Tom teológico e ético: paz como chamamento existencial e comunitário

- A CEI reafirma que a paz não é uma abstração ou opção política neutra, mas um compromisso radical inspirado no Evangelho. A “regra da paz” exige um “exercício global e cotidiano” de misericórdia, fraternidade, cuidado pelo outro em oposição à lógica da força.

-A nota retoma o ensinamento de Papa Francisco (e de Fratelli tutti) de que a paz exige conversão cultural e ética: não basta evitar guerras, é preciso construir comunidades que pratiquem justiça, reconciliação e solidariedade.

- Para a CEI a paz não é passiva: é um esforço ativo, “desarmado e desarmante”, que rejeita a lógica da detenção do poder militar como condição de segurança.

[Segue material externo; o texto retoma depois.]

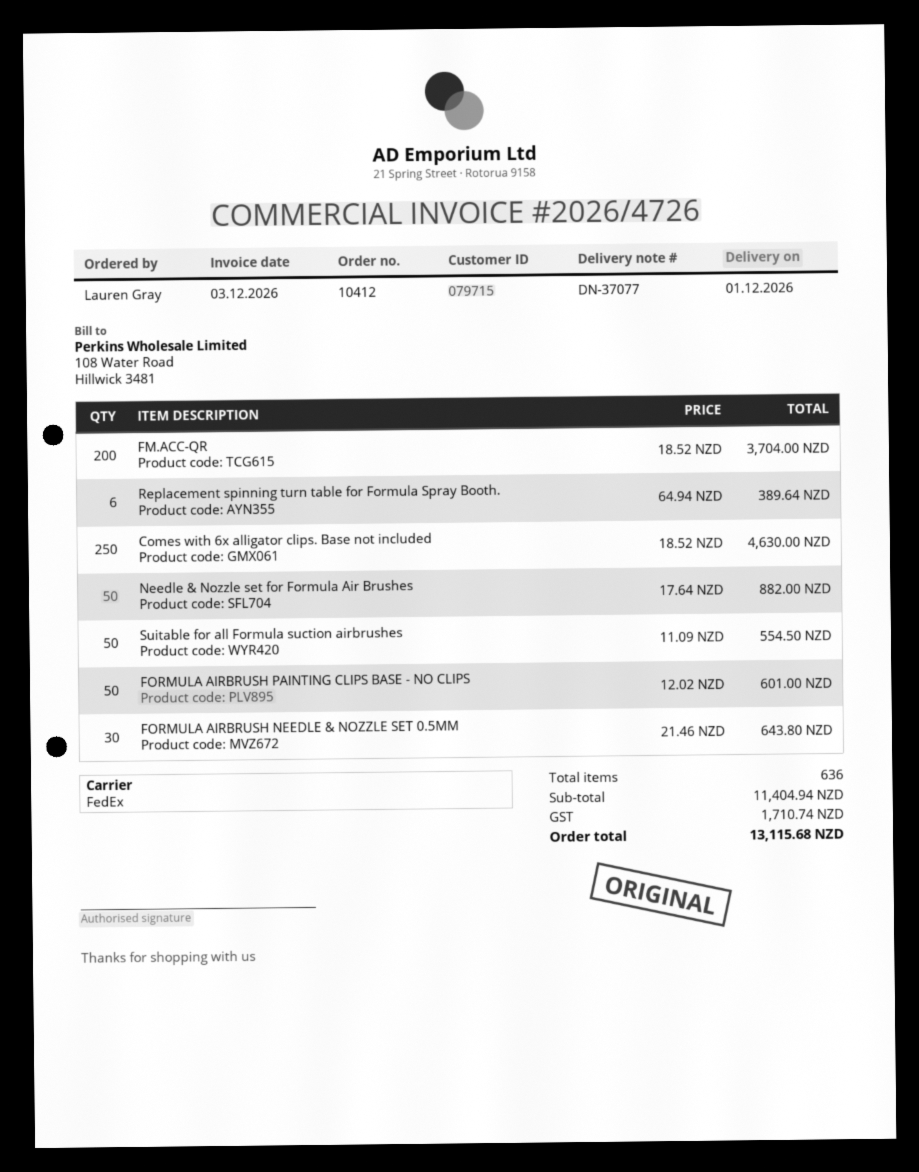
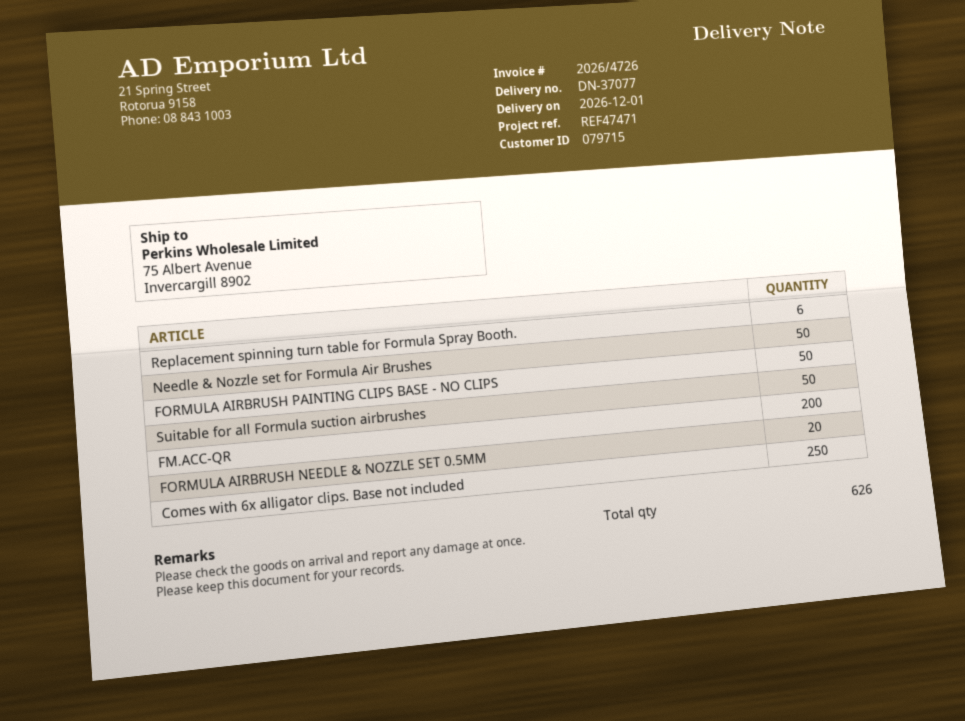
FORMULA AIRBRUSH NEEDLE & NOZZLE SET 0.5MM: 30 -> 20
total quantity: 636 -> 626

Relevância para o contexto atual da Europa e implicações para a Alemanha

Considerando a crescente militarização e os debates sobre defesa na Europa (incluindo países como a Alemanha), a nota da CEI destaca-se como um contraponto moral e cultural à espiral de rearmamento. Algumas implicações que podem fomentar uma atitude crítica:

- Crítica à “segurança pela arma”: ao questionar investimentos massivos em armamento e afirmar que a defesa não justifica o rearmamento global, a CEI sugere que a lógica da segurança militar permanente é autodestrutiva, especialmente num continente com tensões históricas e memória de guerras.

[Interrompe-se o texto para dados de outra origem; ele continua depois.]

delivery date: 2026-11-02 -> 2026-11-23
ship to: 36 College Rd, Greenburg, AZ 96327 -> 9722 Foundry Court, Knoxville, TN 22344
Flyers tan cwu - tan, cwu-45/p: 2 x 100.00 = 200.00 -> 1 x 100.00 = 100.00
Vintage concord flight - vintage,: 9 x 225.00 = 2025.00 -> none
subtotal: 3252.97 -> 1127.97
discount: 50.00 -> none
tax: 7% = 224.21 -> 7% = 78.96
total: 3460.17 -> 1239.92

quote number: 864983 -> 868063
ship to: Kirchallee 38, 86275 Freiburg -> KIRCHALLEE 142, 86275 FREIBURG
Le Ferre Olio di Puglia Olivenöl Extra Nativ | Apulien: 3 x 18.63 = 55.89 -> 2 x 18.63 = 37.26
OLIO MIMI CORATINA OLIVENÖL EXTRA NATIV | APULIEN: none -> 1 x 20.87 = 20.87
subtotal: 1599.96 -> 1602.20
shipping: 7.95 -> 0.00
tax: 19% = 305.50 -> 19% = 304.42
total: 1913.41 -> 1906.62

- Alternativas concretas de paz e segurança: propostas como serviço civil obrigatório, desinvestimento da indústria bélica, justiça restaurativa, acolhimento, solidariedade, oferecem alternativas à militarização, valorizando coesão social, bem-estar, dignidade humana e ecologia.

- Apelo à Europa como agente de paz e de integração: a CEI entende que a União Europeia não deve tornar-se um bloco de “poder militar”, mas um espaço de cooperação, diálogo e convivência, visão esta que desafia nacionalismos e retóricas securitárias.

- Dimensão ética e espiritual: num momento de crise de valores, desemprego, polarização social, crises de refugiados e xenofobia, a nota oferece um referencial ético profundo de reconciliação, acolhimento, cuidado com a fragilidade humana como alternativa à escalada armamentista.

- Prevenção de lógicas de guerra como cultura dominante: a CEI adverte que o apego à “ameaça” e à produção/negócio de armas pode normalizar a guerra como meio de resolução de conflitos, é algo perigoso para a paz duradoura e para a promoção dos direitos humanos.